Malcolm X attempts to inculcate an overwhelmingly white, student body audience at MSU's Erickson-Kiva auditorium. This speech occurred when Malcolm was still with the NOI and thus had a more militant emphasis although he was more inclined to tone it down for younger, more influential crowds. This particular speech sought to differentiate between the plantation "House Negro" and the "Field Negro", but clearly the modern day analogy was between his separatist view of society and his arch rival, Martin Luther King, who preached peace and in Malcolm's view King was the modern day (Uncle Tom) "House Negro" who embraced his enemy instead of confronting him.
“So you have two types of Negro. The old type and the new type. Most of you know the old type. When you read about him in history during slavery he was called "Uncle Tom." He was the house Negro. And during slavery you had two Negroes. You had the house Negro and the field Negro.
The house Negro usually lived close to his master. He dressed like his master. He wore his master's second-hand clothes. He ate food that his master left on the table. And he lived in his master's house--probably in the basement or the attic--but he still lived in the master's house.”
- Malcolm X, MSU 1963
A tired and haggard Malcolm X gives his last speech in Michigan at the Ford Auditorium. The death threats, unending travel and inability to distance himself from the arch villain reputation of yesteryear had finally caught up to him.
The Ford Auditorium speech was a rambling consortium of excuses, rhetoric and old hat bromides that was losing its mojo. It was an ignominious exit for one of the great leaders of the 1960s, who, having been painted by fate into a corner of confusion and turmoil from which he could not extricate himself, was now struggling to piece together a coherent thought.
Malcolm X was the galvanizing force for the smoldering ghetto anger which crested following his death. He harnessed the lingering ferocity of a few and gave the impression that his platoon was really a battalion. After all, it is only a small minority that storms the Bastille.
Called Temple # 1 because it was the first temple the NOI established. This is where Malcolm X first cut his teeth as an orator.The training wheels didn't come off right away but his self-confidence accelerated at the speed of a reborn man.

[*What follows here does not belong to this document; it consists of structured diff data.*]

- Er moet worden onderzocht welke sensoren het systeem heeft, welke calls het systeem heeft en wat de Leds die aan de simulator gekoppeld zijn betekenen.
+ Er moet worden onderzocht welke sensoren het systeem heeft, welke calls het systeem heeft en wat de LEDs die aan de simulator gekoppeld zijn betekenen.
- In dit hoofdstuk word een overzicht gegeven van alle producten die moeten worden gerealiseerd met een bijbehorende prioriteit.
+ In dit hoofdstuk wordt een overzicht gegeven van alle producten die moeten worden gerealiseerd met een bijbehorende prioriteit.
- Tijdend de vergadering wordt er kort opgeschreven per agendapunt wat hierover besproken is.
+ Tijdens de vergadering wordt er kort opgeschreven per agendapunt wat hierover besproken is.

Appalled at the low membership of the mosque, he quickly took to the streets to unleash his well rehearsed prison diatribes at unsuspecting, and sometime attentive, Detroiters. The NOI began to flourish because of this young upstart, later to take the street name 'Detroit Red'.
Epilogue
“Brother Malcolm had a message that hung together. You could listen to him and you wouldn’t find a hole in it. You might not like his words, and you might wish that he had said it more gently, but you had to say, ‘That’s right!’

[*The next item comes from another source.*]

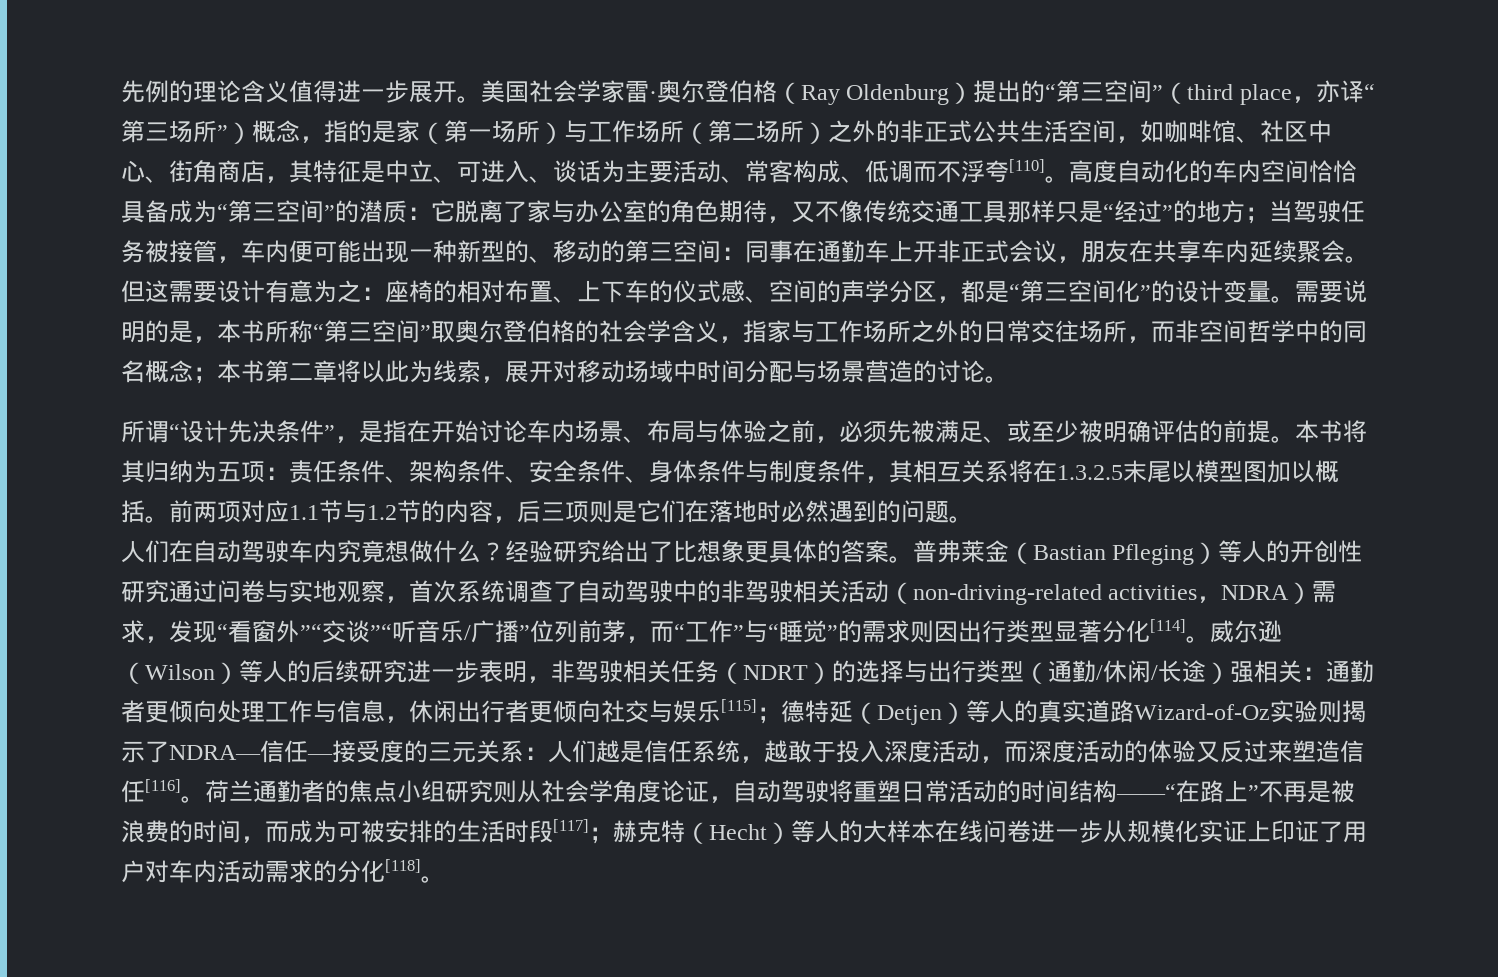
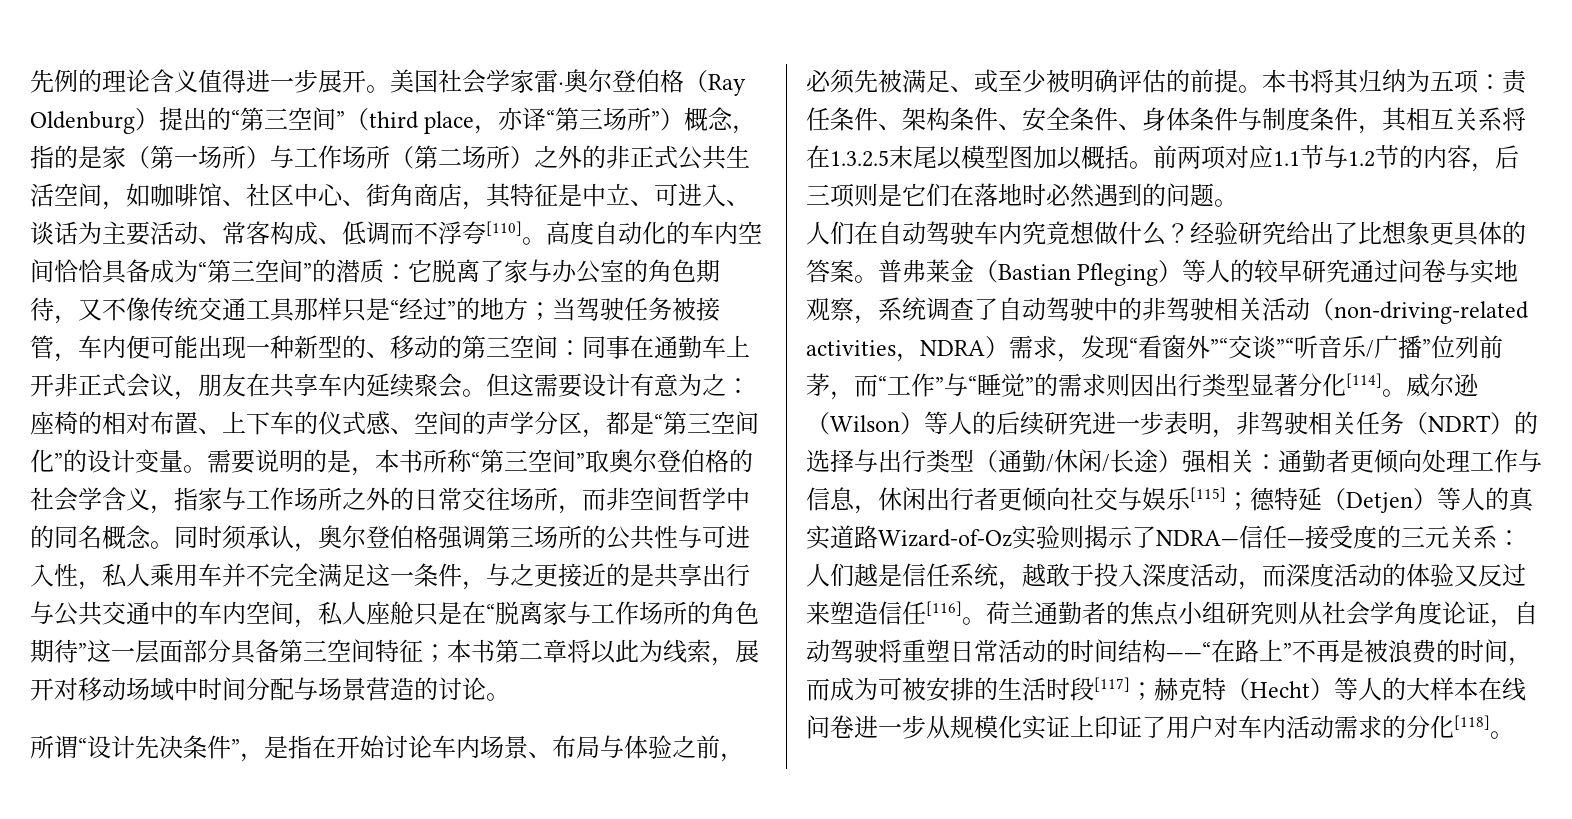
- 需要说明的是，本书所称“第三空间”取奥尔登伯格的社会学含义，指家与工作场所之外的日常交往场所，而非空间哲学中的同名概念；本书第二章将以此为线索，展开对移动场域中时间分配与场景营造的讨论。
+ 需要说明的是，本书所称“第三空间”取奥尔登伯格的社会学含义，指家与工作场所之外的日常交往场所，而非空间哲学中的同名概念。同时须承认，奥尔登伯格强调第三场所的公共性与可进入性，私人乘用车并不完全满足这一条件，与之更接近的是共享出行与公共交通中的车内空间，私人座舱只是在“脱离家与工作场所的角色期待”这一层面部分具备第三空间特征；本书第二章将以此为线索，展开对移动场域中时间分配与场景营造的讨论。
- 普弗莱金（Bastian Pfleging）等人的开创性研究通过问卷与实地观察，首次系统调查了自动驾驶中的非驾驶相关活动（non-driving-related activities，NDRA）需求，发现“看窗外”“交谈”“听音乐/广播”位列前茅，而“工作”与“睡觉”的需求则因出行类型显著分化[114]。
+ 普弗莱金（Bastian Pfleging）等人的较早研究通过问卷与实地观察，系统调查了自动驾驶中的非驾驶相关活动（non-driving-related activities，NDRA）需求，发现“看窗外”“交谈”“听音乐/广播”位列前茅，而“工作”与“睡觉”的需求则因出行类型显著分化[114]。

Gradually people began to understand that not only was it true, but Brother Malcolm’s message offered the only basis for salvation for black people. To identify an enemy, to understand him, to realize that he is violent and to recognize the fact that we are engaged in a power struggle – this was Brother Malcolm’s message”

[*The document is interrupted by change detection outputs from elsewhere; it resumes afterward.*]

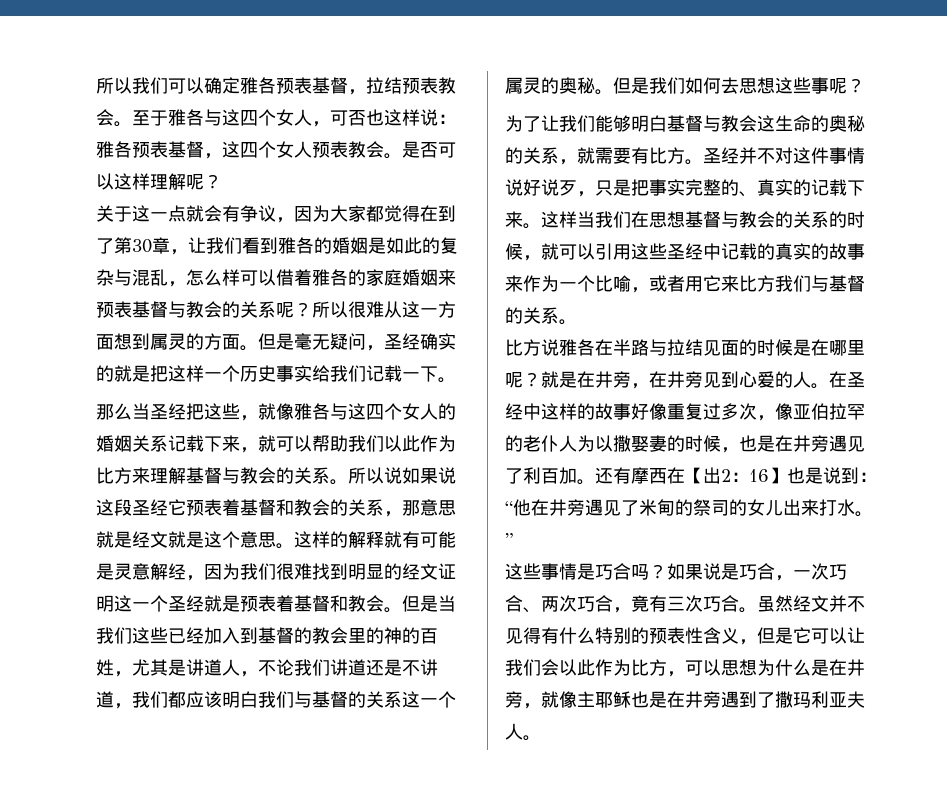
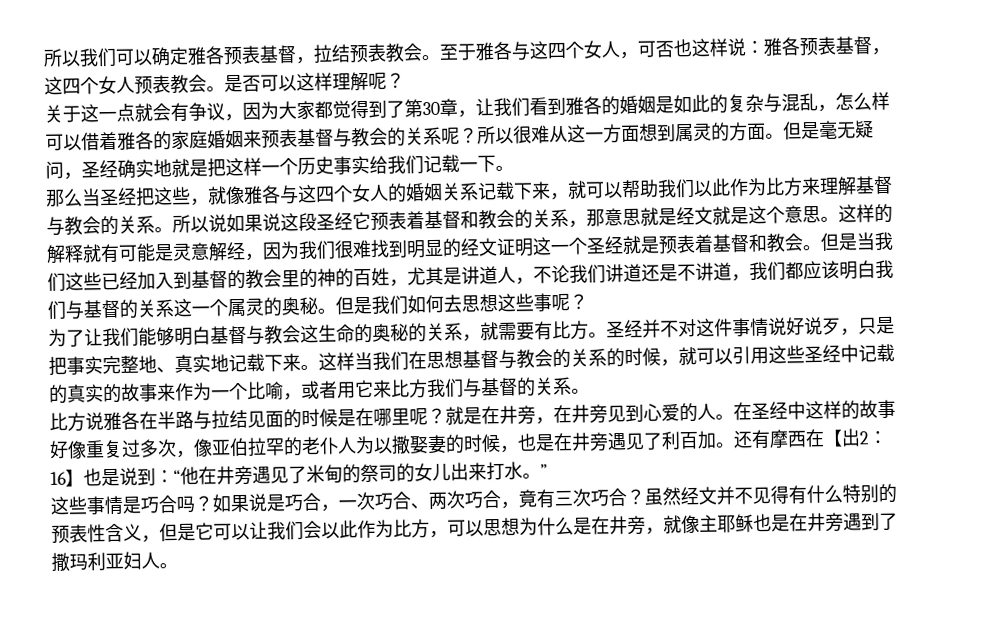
- 关于这一点就会有争议，因为大家都觉得在到了第30章，让我们看到雅各的婚姻是如此的复杂与混乱，怎么样可以借着雅各的家庭婚姻来预表基督与教会的关系呢？
+ 关于这一点就会有争议，因为大家都觉得到了第30章，让我们看到雅各的婚姻是如此的复杂与混乱，怎么样可以借着雅各的家庭婚姻来预表基督与教会的关系呢？
- 但是毫无疑问，圣经确实的就是把这样一个历史事实给我们记载一下。
+ 但是毫无疑问，圣经确实地就是把这样一个历史事实给我们记载一下。
- 圣经并不对这件事情说好说歹，只是把事实完整的、真实的记载下来。
+ 圣经并不对这件事情说好说歹，只是把事实完整地、真实地记载下来。
- 如果说是巧合，一次巧合、两次巧合，竟有三次巧合。
+ 如果说是巧合，一次巧合、两次巧合，竟有三次巧合？
- 虽然经文并不见得有什么特别的预表性含义，但是它可以让我们会以此作为比方，可以思想为什么是在井旁，就像主耶稣也是在井旁遇到了撒玛利亚夫人。
+ 虽然经文并不见得有什么特别的预表性含义，但是它可以让我们会以此作为比方，可以思想为什么是在井旁，就像主耶稣也是在井旁遇到了撒玛利亚妇人。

- Detroit Reverend Albert Cleage
“No, I’m not an American. I’m one of the 22 million black people who are the victims of Americanism. One of the 22 million black people who are the victims of democracy, nothing but disguised hypocrisy. So, I’m not standing here speaking to you as an American, or a patriot, or a flag-waver – no, not I. I’m speaking as a victim of this American system. And I see America through the eyes of the victim, I don’t see any American dream; I see an American nightmare.”
“If we don’t do something real soon, I think you’ll have to agree that we’re going to be forced either to use the ballot or the bullet. It’s one or the other in 1964. Is isn’t that time is running out – time has run out! Now we have the type of black man on the scene in America today who just doesn’t intend to turn the other cheek any longer.”